Mas e o som que os diplomatas escutaram? Talvez não tenha sido um som. Há décadas os cientistas sabem que as micro- ondas podem enganar o cérebro, fazendo-o acreditar que está ouvindo ruídos. É o “efeito auditivo das micro-ondas”, também conhecido como efeito Frey – alusão ao cientista americano Allan H. Frey, que publicou os primeiros estudos sobre o fenômeno nos anos 1960. Num deles, Frey demonstrou que as micro-ondas poderiam induzir a percepção de sons a centenas de metros da antena, inclusive em pessoas surdas.
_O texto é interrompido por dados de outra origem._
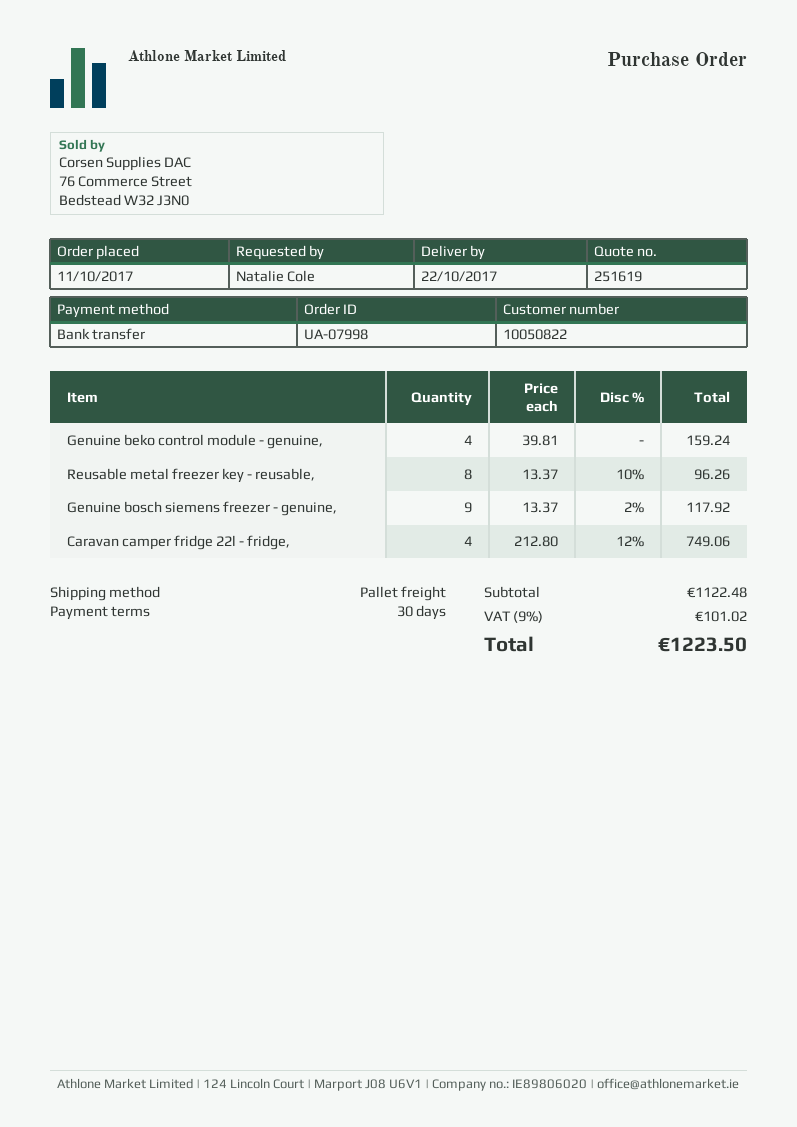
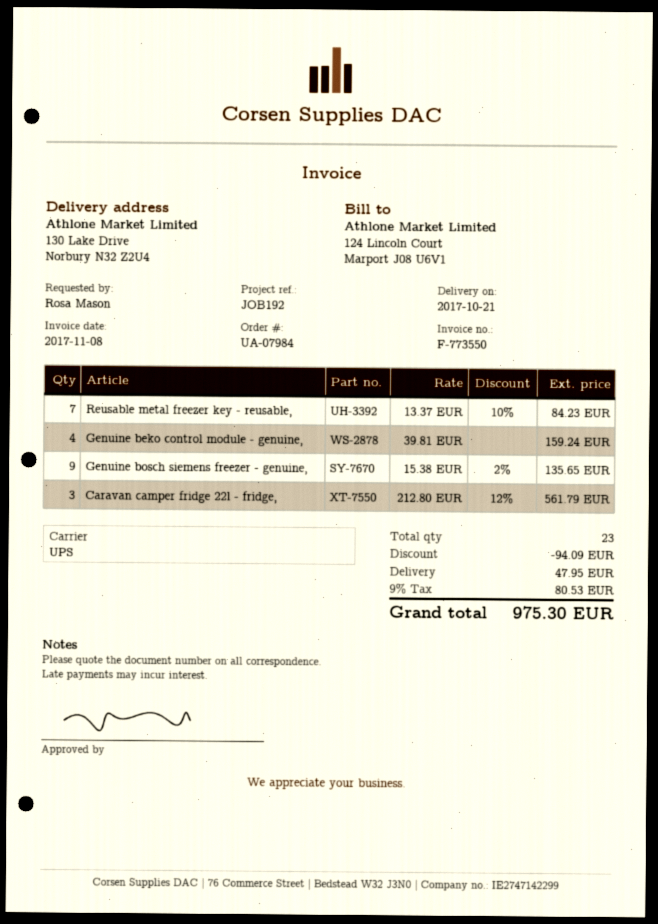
order number: UA-07998 -> UA-07984
delivery date: 2017-10-22 -> 2017-10-21
ordered by: Natalie Cole -> Rosa Mason
shipping method: pallet freight -> UPS
Reusable metal freezer key - reusable,: 8 x 13.37 - 10% = 96.26 -> 7 x 13.37 - 10% = 84.23
Genuine bosch siemens freezer - genuine,: 9 x 13.37 - 2% = 117.92 -> 9 x 15.38 - 2% = 135.65
Caravan camper fridge 22l - fridge,: 4 x 212.80 - 12% = 749.06 -> 3 x 212.80 - 12% = 561.79
discount: none -> 94.09
shipping: none -> 47.95
tax: 9% = 101.02 -> 9% = 80.53
total: 1223.50 -> 975.30

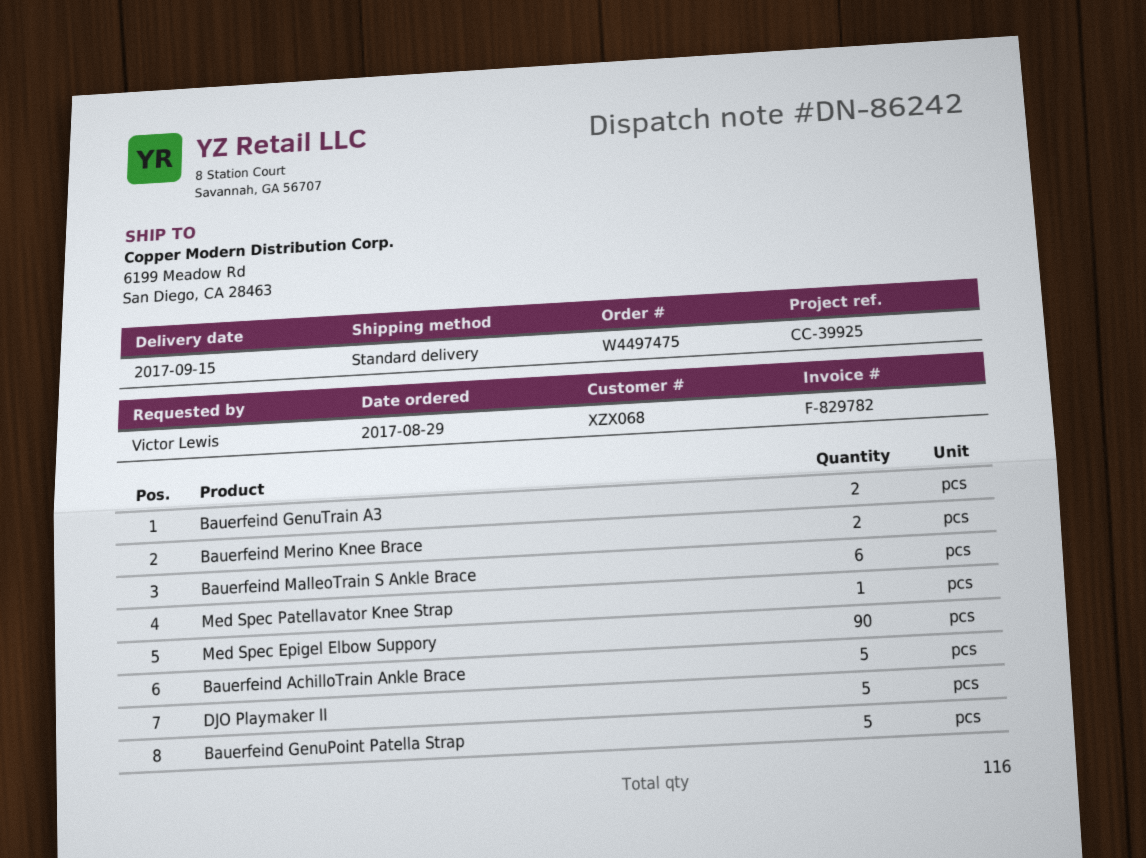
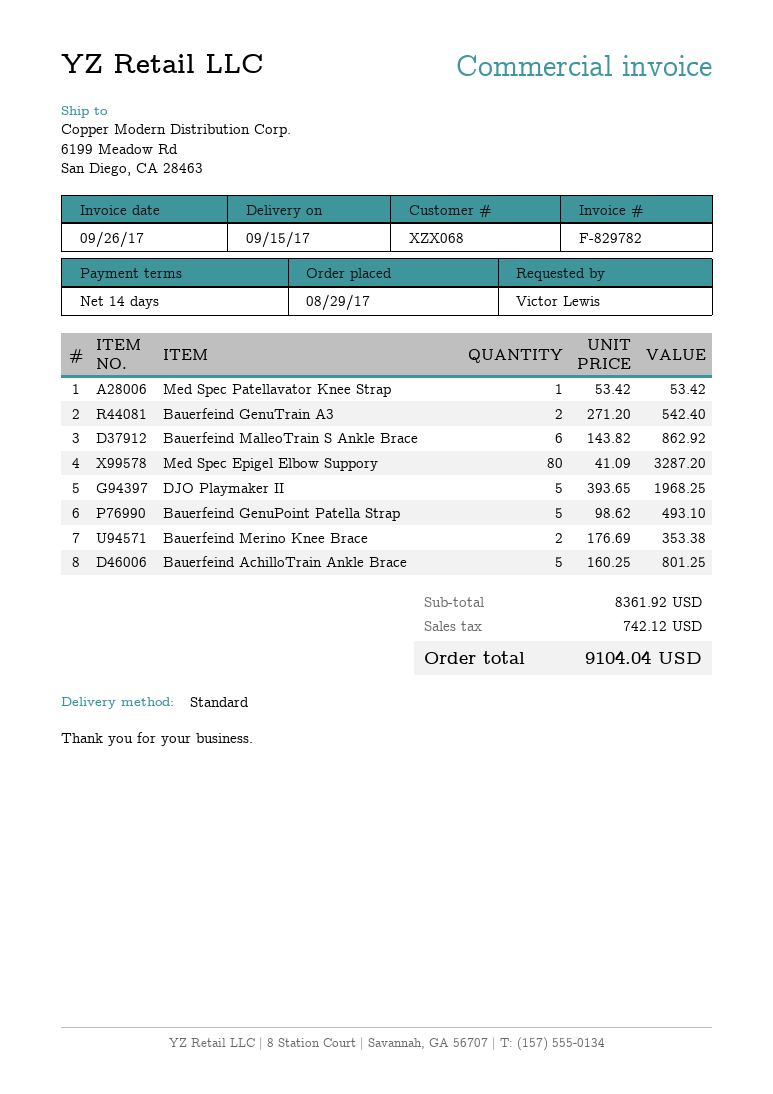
Med Spec Epigel Elbow Suppory: 90 -> 80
O sinal tem que ser forte: para provocar o efeito Frey, você precisa despejar 80 mW/cm na cabeça da vítima (80 miliwatts a cada centímetro quadrado da superfície da cabeça). Isso é 15 mil vezes mais do que a radiação eletromagnética normal, gerada por celulares e roteadores Wi-Fi (mas não se compara, caso você esteja curioso, à potência dos fornos micro-ondas, que irradiam até 1.000 watts sobre a comida, para esquentá-la). Um ataque do tipo certamente causaria grande interferência em redes sem fio, despertando suspeitas. Porém, se ele for executado de madrugada e os disparos não forem contínuos, mas pulsados, fica bem mais difícil de detectar.
Dependendo da intensidade dos pulsos de micro-ondas, diz o engenheiro elétrico James Lin, professor da Universidade de Illinois, a onda de choque pode causar lesões auditivas e neurológicas. Ele considera “plausível” que a Síndrome de Havana tenha sido causada por ataques do tipo.
Essa também é a conclusão do relatório da Academia Nacional de Ciências dos EUA, assinado por um comitê de 19 cientistas liderados por David A. Relman, professor de Medicina da Universidade Stanford. “Muitos dos sintomas crônicos são consistentes com efeitos conhecidos da RF (radiofrequência), como tontura, dor de cabeça, cansaço, náusea, ansiedade, déficit cognitivo e perda de memória”, afirma o documento.
Se isso de fato tiver ocorrido, não terá sido a primeira vez. Os ataques com micro-ondas são conhecidos desde os tempos da Guerra Fria, e já foram investigados com um objetivo ainda mais surreal: plantar vozes na cabeça das pessoas.
Adaptado de: Superinteressante, maio de 2021.